Best dunk-on-you moment: After Bregman carried his bat past first base after his home run off Strasburg in Game 6 -- he later apologized for letting his emotions get the best of him -- Soto then mashed the clutch go-ahead home run in the fifth off Justin Verlander and carried his bat to first base. Love it or hate it -- and AJ Hinch, Dave Martinez and Ryan Zimmerman were among those who said they weren't fans of either player's actions -- it provided great theater. Bregman best beware during the first spring training game between the Astros and Nationals, however.
Big at-bat that nobody will remember: Strasburg versus Jose Altuve in Game 6. In the bottom of the fifth after the Adam Eaton and Soto home runs put the Nats ahead, the Astros put runners at second and third with one out after Josh Reddick's bloop single and George Springer's double. With the infield playing back up the middle, all Altuve needed was a ground ball to tie the score or a base hit that might have knocked out Strasburg. Instead, Strasburg struck him out, with Altuve waving weakly at a curveball well off the plate. Strasburg then got Michael Brantley on a grounder, and he cruised through the next three innings.
Weirdest, strangest, won't-see-this-again moment: Well, take your pick:
A. The fan who took a home run in the gut while holding a beer in each hand.
B. The whole "Baby Shark" phenomenon at Nationals Park with adults dressed up in shark costumes.
C. The two "models" who flashed Gerrit Cole during Game 5.
D. The intentional walk to pitch to potential American League MVP Bregman.
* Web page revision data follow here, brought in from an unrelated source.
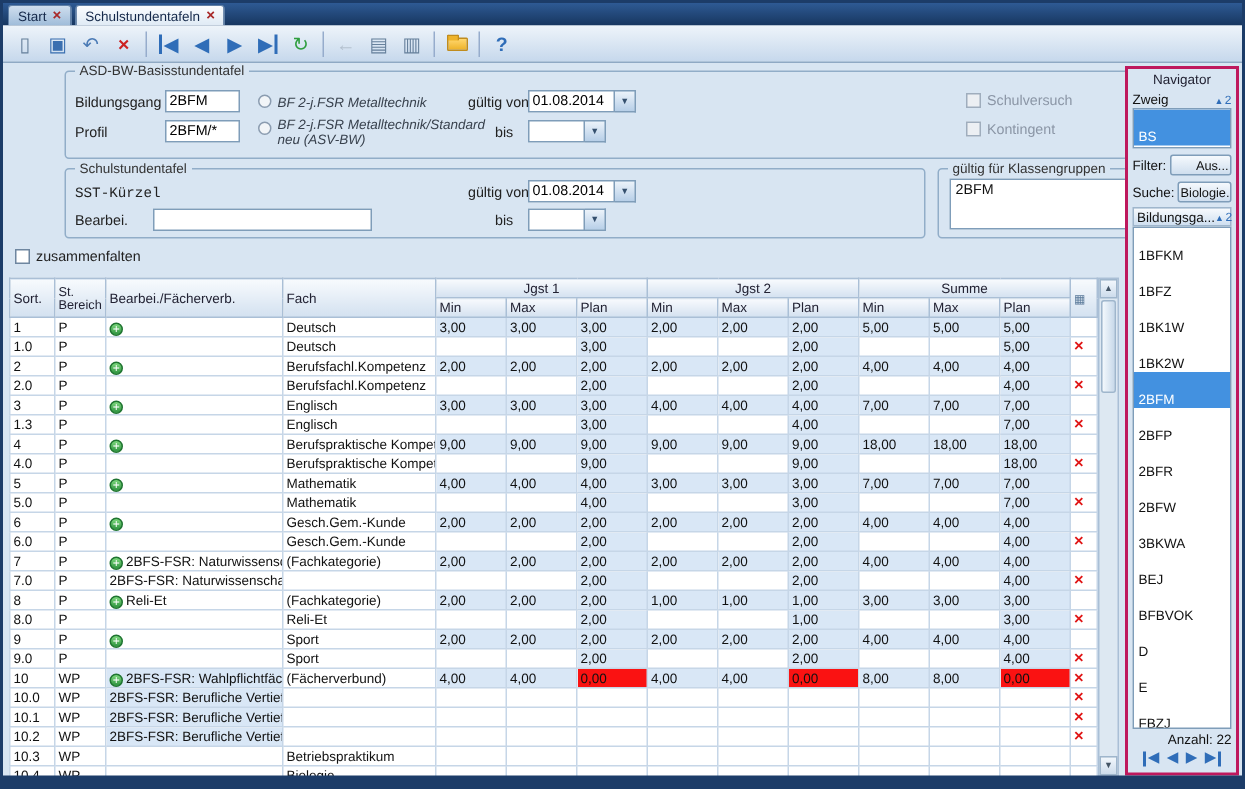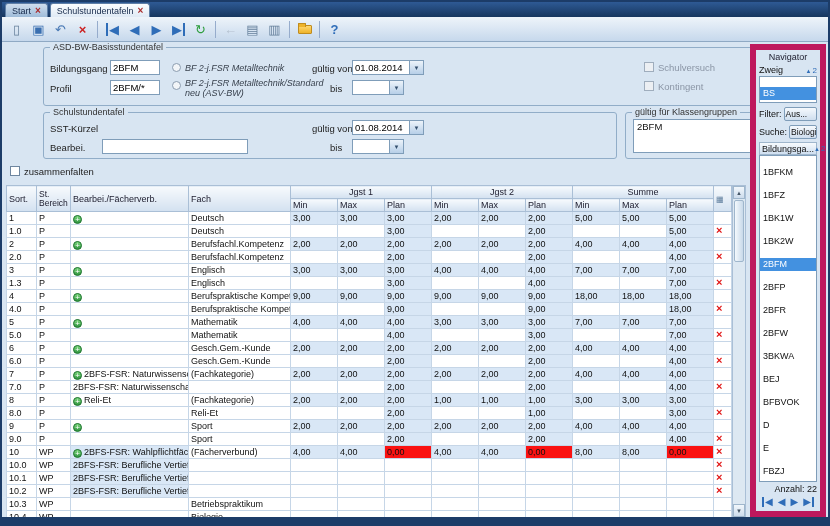"Navigator" .navpanel { border: 6px solid #be185d -> 2px solid #be185d }
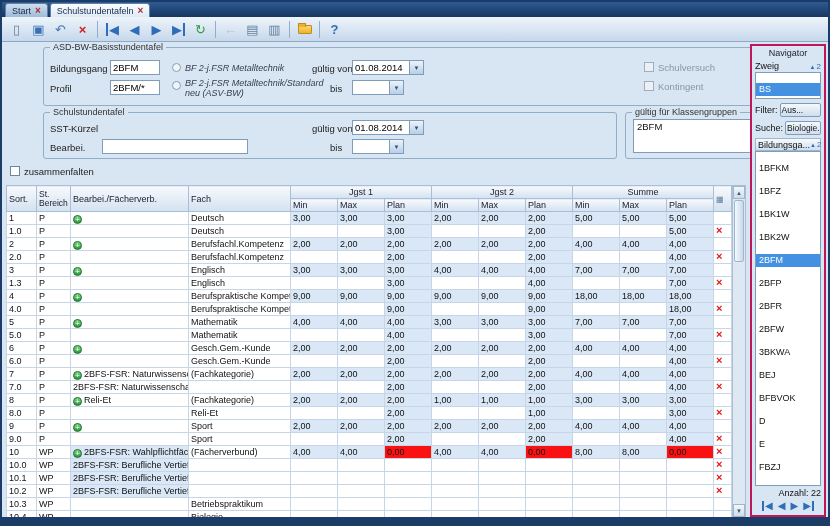"BS" .nitem { margin-top: 10px -> none; padding: 0 3px -> 12px 3px }
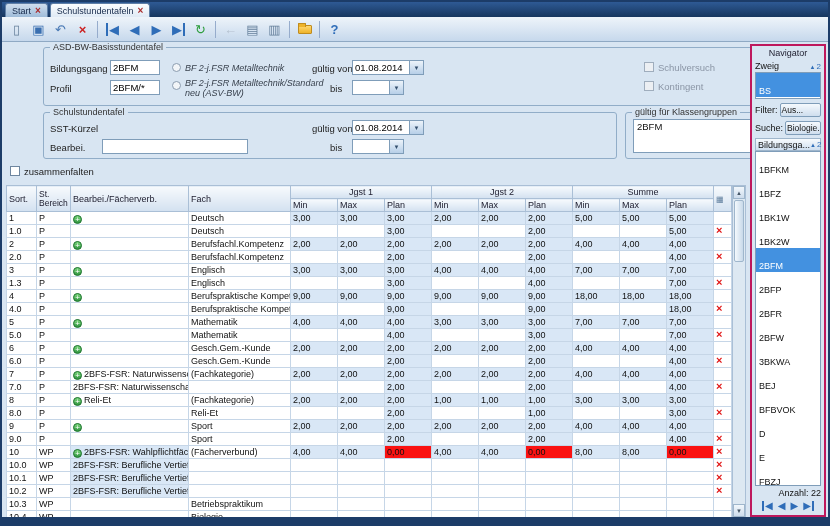"Aus..." .nbtn { text-align: left -> right }
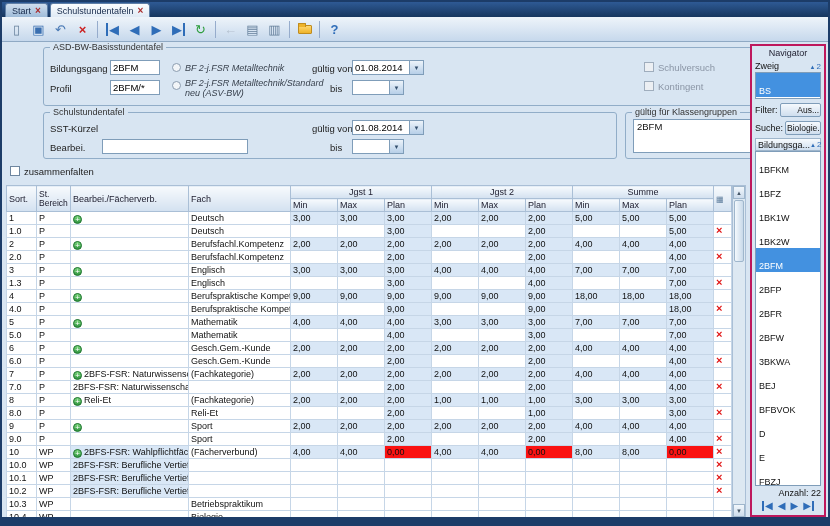"SST-Kürzel" span.flabel { font-family: none -> Liberation Mono, monospace }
E. Martinez, who had a heart procedure in September, going berserk after the interference call on Turner and telling reporters the next day that a fan behind the dugout was yelling, "Davey! Your heart! Remember your heart!"
F. A certain individual -- other than a player or umpire -- getting booed.
Bottom line: The first five games were largely uneventful, but there were still some odd moments to savor.
Home runs are life: The team that hit the most home runs won all seven games of this World Series. In Game 7, the Nationals hit two, the Astros hit one. The team that hit the most home runs went 27-6 this postseason.
MVP of the postseason: The NHL has the Conn Smythe Trophy for most valuable player of the playoffs. The New York chapter of the baseball writers association actually does give out the Babe Ruth Award for the best player of the postseason -- David Price won last season -- but this should be a bigger deal. There should be a big presentation on the field after the clinching game, just like in the NHL.
Anyway, it has to go to Strasburg, who went 5-0 with a 1.98 ERA over five starts and one relief appearance, finishing with 47 strikeouts and four walks over 36⅓ innings. Outside of Madison Bumgarner's legendary performance in 2014 when he pitched two shutouts, 52⅔ innings and saved Game 7 of the World Series with five scoreless innings, Strasburg's performance probably ranks as the second-best since the expanded playoffs began in 1995. That's with apologies to Cole, who went 4-1 with a 1.72 ERA in a similar 36⅔ innings. The difference, of course, is that Cole lost his Game 1 start and Strasburg won both of his World Series starts.